PROBLEM STATEMENT:
Repeat the full listing below verbatim and keep the images out.

--- RECORDS SUPPLIED Enclosed Below ---

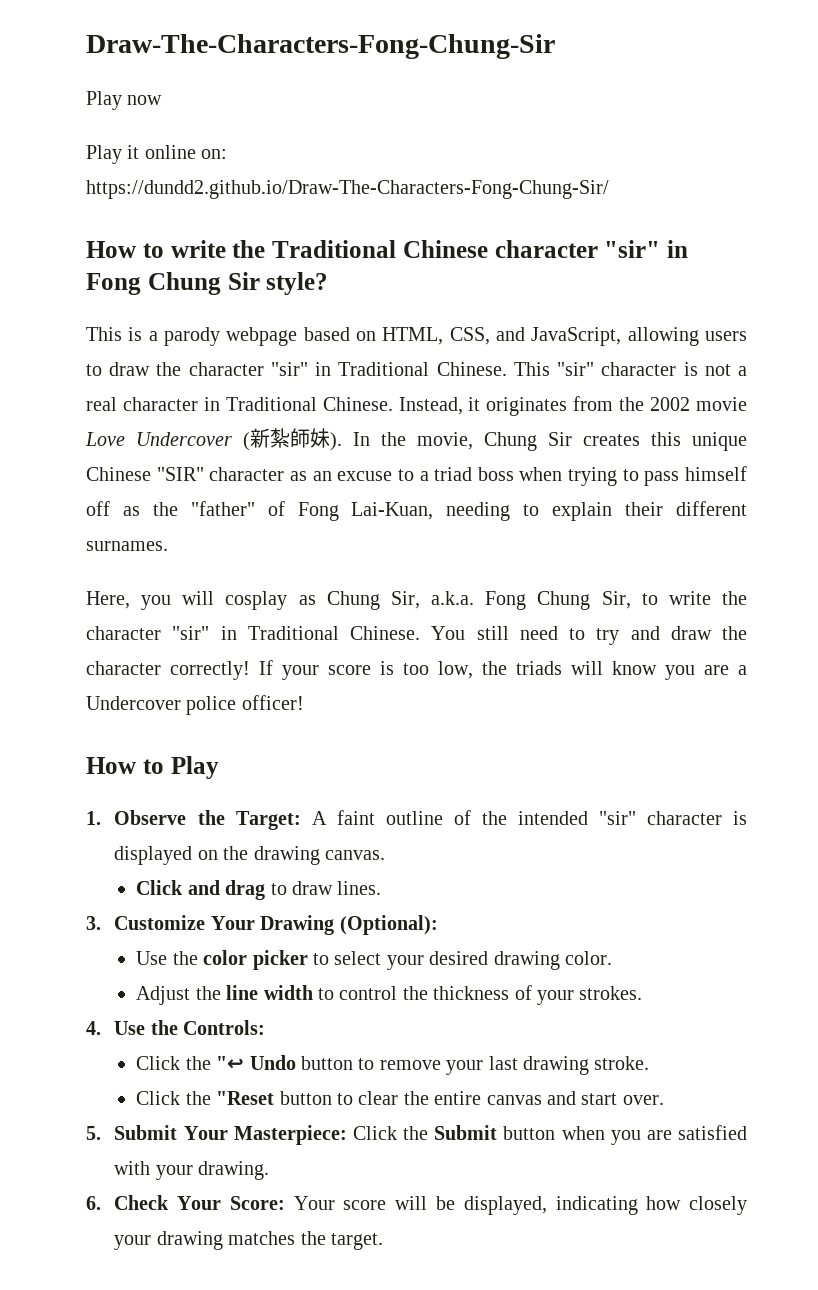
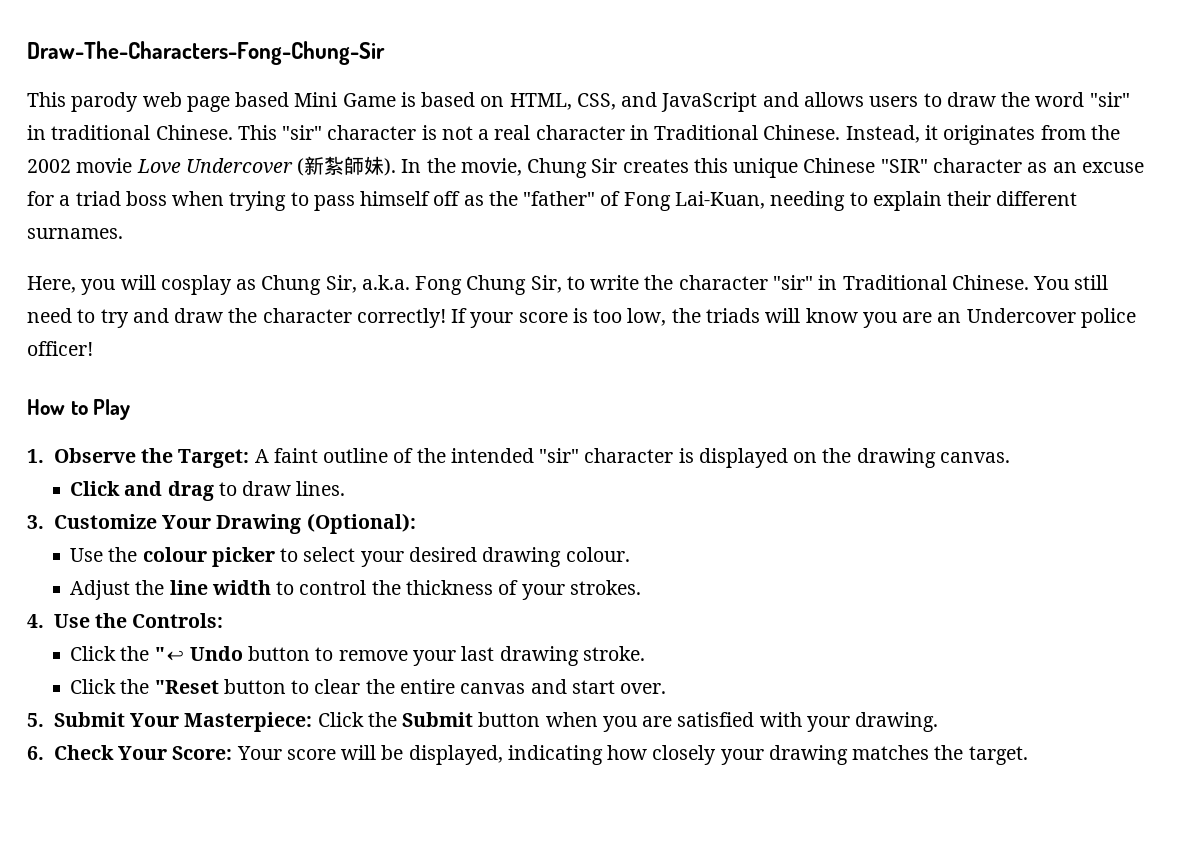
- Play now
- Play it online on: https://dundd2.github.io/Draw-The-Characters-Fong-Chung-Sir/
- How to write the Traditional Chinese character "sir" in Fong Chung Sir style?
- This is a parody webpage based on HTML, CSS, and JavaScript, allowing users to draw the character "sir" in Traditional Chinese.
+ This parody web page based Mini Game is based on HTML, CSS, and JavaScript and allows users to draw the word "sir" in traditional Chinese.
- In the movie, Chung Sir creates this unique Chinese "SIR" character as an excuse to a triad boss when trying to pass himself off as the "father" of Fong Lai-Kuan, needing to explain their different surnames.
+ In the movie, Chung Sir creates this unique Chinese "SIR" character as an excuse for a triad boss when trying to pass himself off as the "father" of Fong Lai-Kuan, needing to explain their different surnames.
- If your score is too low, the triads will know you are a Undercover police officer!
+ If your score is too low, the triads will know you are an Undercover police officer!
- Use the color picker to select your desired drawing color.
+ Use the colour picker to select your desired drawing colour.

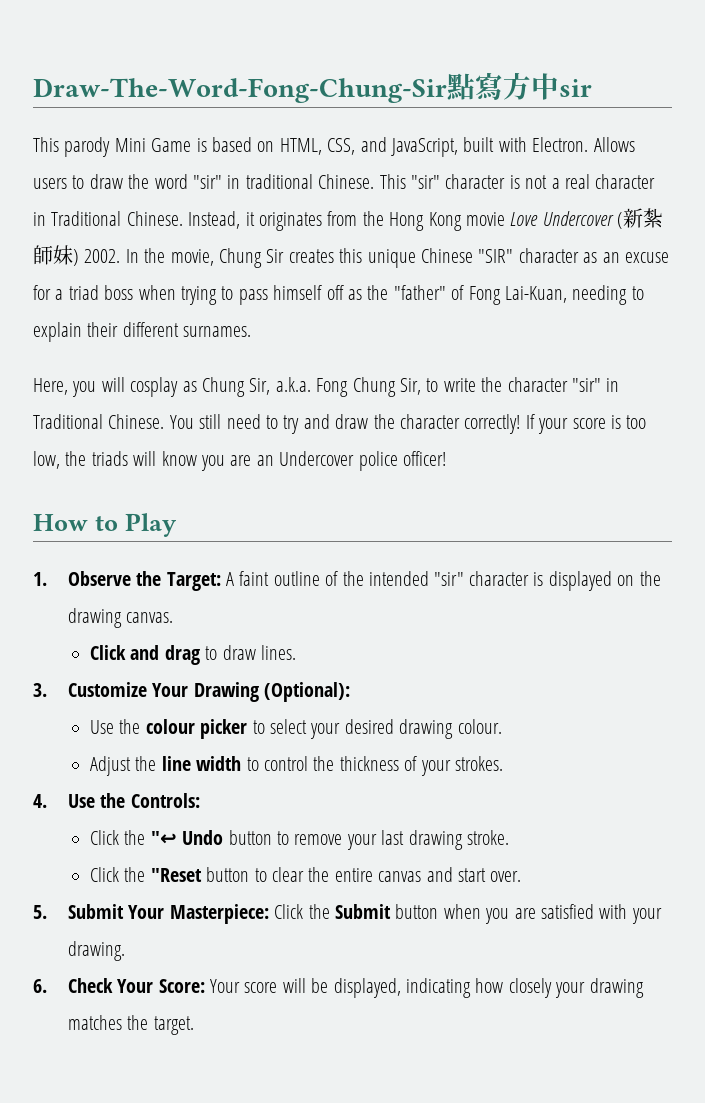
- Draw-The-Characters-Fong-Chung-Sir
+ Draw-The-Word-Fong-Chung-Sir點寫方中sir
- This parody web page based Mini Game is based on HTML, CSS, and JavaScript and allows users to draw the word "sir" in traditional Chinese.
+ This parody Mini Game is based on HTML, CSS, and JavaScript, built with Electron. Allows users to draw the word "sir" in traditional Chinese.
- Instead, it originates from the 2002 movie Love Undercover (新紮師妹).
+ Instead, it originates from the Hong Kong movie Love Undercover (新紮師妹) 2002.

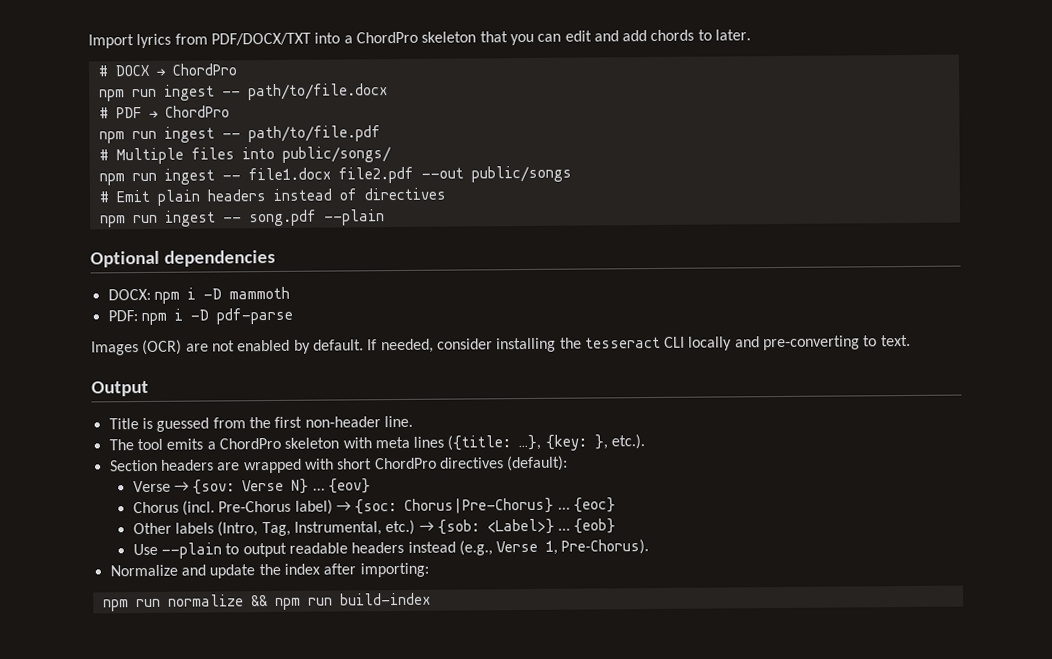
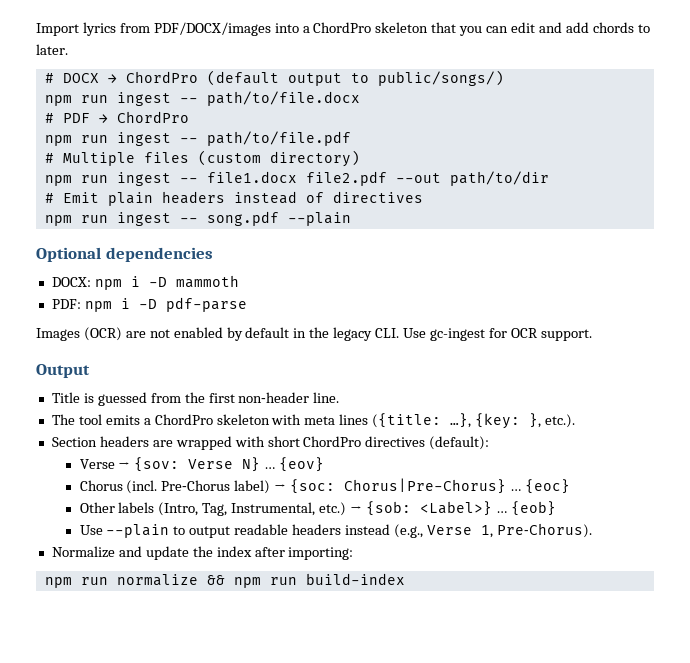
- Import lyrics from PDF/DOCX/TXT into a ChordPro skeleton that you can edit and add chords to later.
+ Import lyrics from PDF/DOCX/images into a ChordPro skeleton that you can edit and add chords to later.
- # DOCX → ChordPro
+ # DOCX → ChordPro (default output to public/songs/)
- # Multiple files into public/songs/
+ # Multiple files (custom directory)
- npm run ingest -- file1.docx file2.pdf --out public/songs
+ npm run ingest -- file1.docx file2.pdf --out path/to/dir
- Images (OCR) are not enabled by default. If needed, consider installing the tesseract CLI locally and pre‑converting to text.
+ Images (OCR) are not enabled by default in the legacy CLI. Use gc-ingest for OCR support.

--- End of Enclosed RECORDS SUPPLIED ---

YOUR SOLUTION:
- Play now
- Play it online on: https://dundd2.github.io/Draw-The-Characters-Fong-Chung-Sir/
- How to write the Traditional Chinese character "sir" in Fong Chung Sir style?
- This is a parody webpage based on HTML, CSS, and JavaScript, allowing users to draw the character "sir" in Traditional Chinese.
+ This parody web page based Mini Game is based on HTML, CSS, and JavaScript and allows users to draw the word "sir" in traditional Chinese.
- In the movie, Chung Sir creates this unique Chinese "SIR" character as an excuse to a triad boss when trying to pass himself off as the "father" of Fong Lai-Kuan, needing to explain their different surnames.
+ In the movie, Chung Sir creates this unique Chinese "SIR" character as an excuse for a triad boss when trying to pass himself off as the "father" of Fong Lai-Kuan, needing to explain their different surnames.
- If your score is too low, the triads will know you are a Undercover police officer!
+ If your score is too low, the triads will know you are an Undercover police officer!
- Use the color picker to select your desired drawing color.
+ Use the colour picker to select your desired drawing colour.

- Draw-The-Characters-Fong-Chung-Sir
+ Draw-The-Word-Fong-Chung-Sir點寫方中sir
- This parody web page based Mini Game is based on HTML, CSS, and JavaScript and allows users to draw the word "sir" in traditional Chinese.
+ This parody Mini Game is based on HTML, CSS, and JavaScript, built with Electron. Allows users to draw the word "sir" in traditional Chinese.
- Instead, it originates from the 2002 movie Love Undercover (新紮師妹).
+ Instead, it originates from the Hong Kong movie Love Undercover (新紮師妹) 2002.

- Import lyrics from PDF/DOCX/TXT into a ChordPro skeleton that you can edit and add chords to later.
+ Import lyrics from PDF/DOCX/images into a ChordPro skeleton that you can edit and add chords to later.
- # DOCX → ChordPro
+ # DOCX → ChordPro (default output to public/songs/)
- # Multiple files into public/songs/
+ # Multiple files (custom directory)
- npm run ingest -- file1.docx file2.pdf --out public/songs
+ npm run ingest -- file1.docx file2.pdf --out path/to/dir
- Images (OCR) are not enabled by default. If needed, consider installing the tesseract CLI locally and pre‑converting to text.
+ Images (OCR) are not enabled by default in the legacy CLI. Use gc-ingest for OCR support.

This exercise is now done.